A Turning Point For Young Americans Learning Financial Literacy


Mikaela Cohen, a 24 year-old grad student managing her finances in the COVID-19 pandemic. Courtesy of Mikaela Cohen

Financial literacy might have been a shortfall for young people in the U.S. in recent years, but since 2020, pandemic-related economic turmoil has forced young Americans to learn how to better manage their expenses.

Some economic issues were expected: the rise in filing for unemployment, and handling recovery aid, like stimulus checks. Others issues were not, including students applying for loans, and even managing the estates of a loved one.

“My dad didn’t have a will, because he was younger and thought he would live forever,” Caitlin Moen, a graduate student at Minnesota State University in Mankato, said.

Moen was a student one day, and suddenly managing many of her father’s finances the next. She took off from work and borrowed thousands of dollars in loans to take over her father’s finances from his death. Property management, claiming social security benefits, and inheritance taxes were a few of the major responsibilities Moen took over as a Millennial.

Even before the start of the pandemic, two dozen states have considered legislation to improve financial literacy education to tackle rising student loan debt, and other economic inequalities.

“I believe before the pandemic, I believe during the pandemic and after financial literacy should be taught,” Tim Ranzetta, founder of Next Gen Personal Finance, a nonprofit group that creates free courses and funds training for high school teachers.

Next-Gen created “Mission 2030”, a goal that would allow every U.S. high school student to have taken at least one semester-long personal finance course — for a generation with limited fiscal training and too much at stake.

What is financial literacy?

Financial literacy is the ability to understand and effectively use various skills to make informed decisions, including personal financial management, budgeting, and investing. It’s the foundation of learning about money, which U.S. adults struggle with regardless of age. Twenty-one percent of Americans do not set aside any money for short or long-term goals, according to Bankrate’s most recent Financial Security Index survey in 2019.

Jessica Coacci

Someone who is “financially literate” has a good understanding of their debt, loans, and managing credit. They also may partake in financial hobbies like investing in stocks and plan their monthly spending to stay on top of bills.

They also don’t live paycheck to paycheck, as 78% of Americans do. Young Americans are over $1.5 trillion in debt. But Gen Z is more woke to managing their finances, and the economic hardship of a pandemic could be to blame.

States progress

According to the Council for Economic Education, which encourages economic and personal finance education in kindergarten through high school, at least 21 states require high school students to take a course in personal finance — an increase of four states since 2018.

Gen Z is the generation most likely to have participated in a financial education class or program; but this was most likely in their secondary and higher education.

“It’s not just about getting a formal education, they also need to learn about how to handle their money properly, their debts,” Ganesh Pandit, accounting and law professor who teaches Jovia’s Financial Literacy Workshop at Adelphi University, said.
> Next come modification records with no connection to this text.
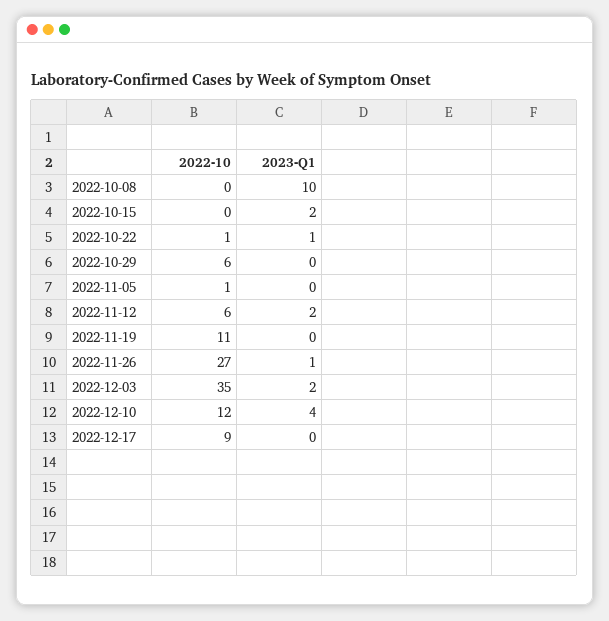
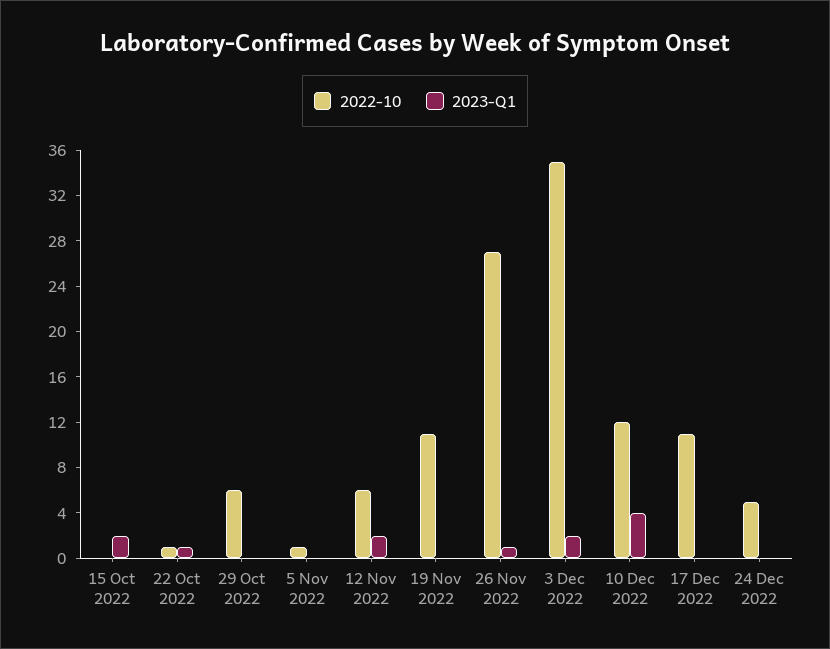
2022-10, 2022-10-08: 0 -> none
2023-Q1, 2022-10-08: 10 -> none
2022-10, 2022-12-17: 9 -> 11
2022-10, 24 Dec 2022: none -> 5
2023-Q1, 24 Dec 2022: none -> 0

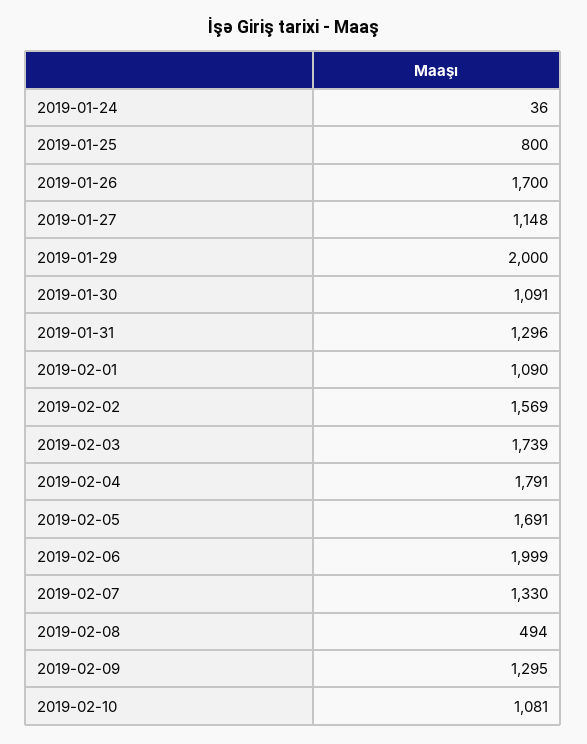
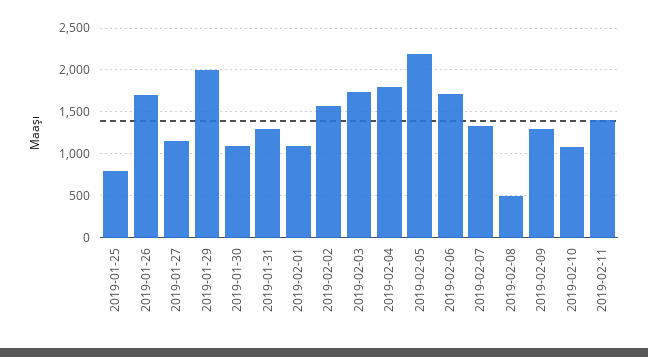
2019-01-24: 36 -> none
2019-02-05: 1691 -> 2200
2019-02-06: 1999 -> 1700
2019-02-11: none -> 1400

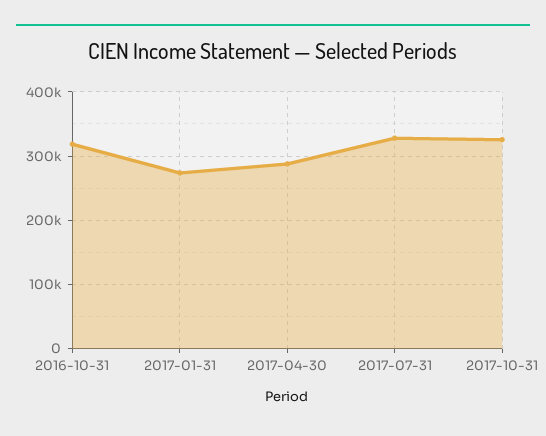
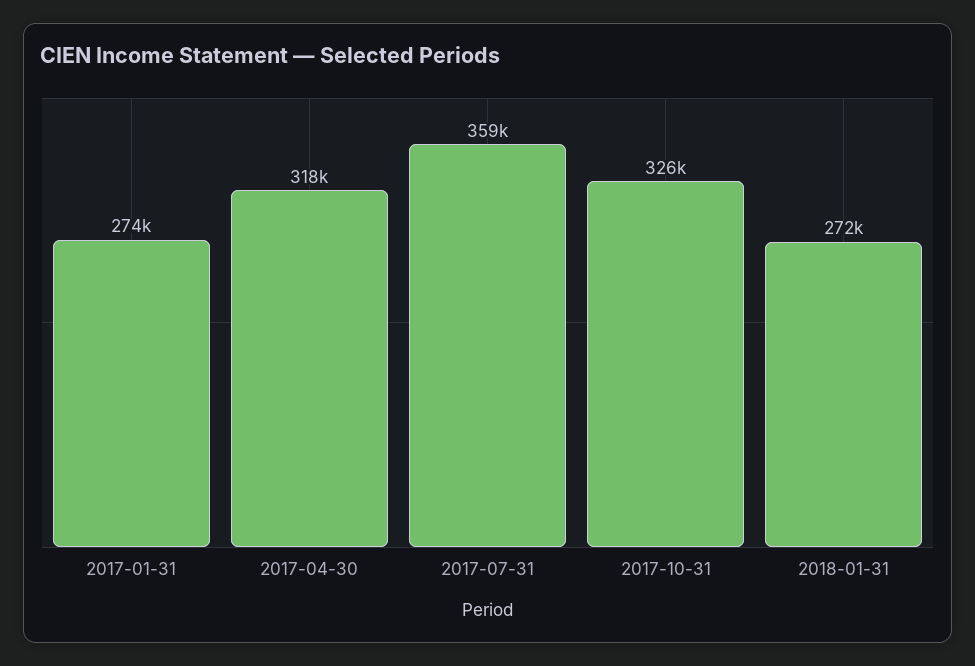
2016-10-31: 320000 -> none
2017-04-30: 290000 -> 318000
2017-07-31: 330000 -> 359000
2018-01-31: none -> 272000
An annual study by the 2021 TIAA Institute-GFLEC Personal Finance Index, a tool created to measure the readiness of U.S. adults to make sound financial decisions, shows most people are ill-positioned to make appropriate financial decisions due to poor financial literacy. In the latest survey, respondents only got half of the questions correctly on average.

The TIAA also found that 39% of Americans say the economic uncertainty created by COVID-19 has motivated them to increase their financial literacy, this feeling is significantly more common among Gen Z.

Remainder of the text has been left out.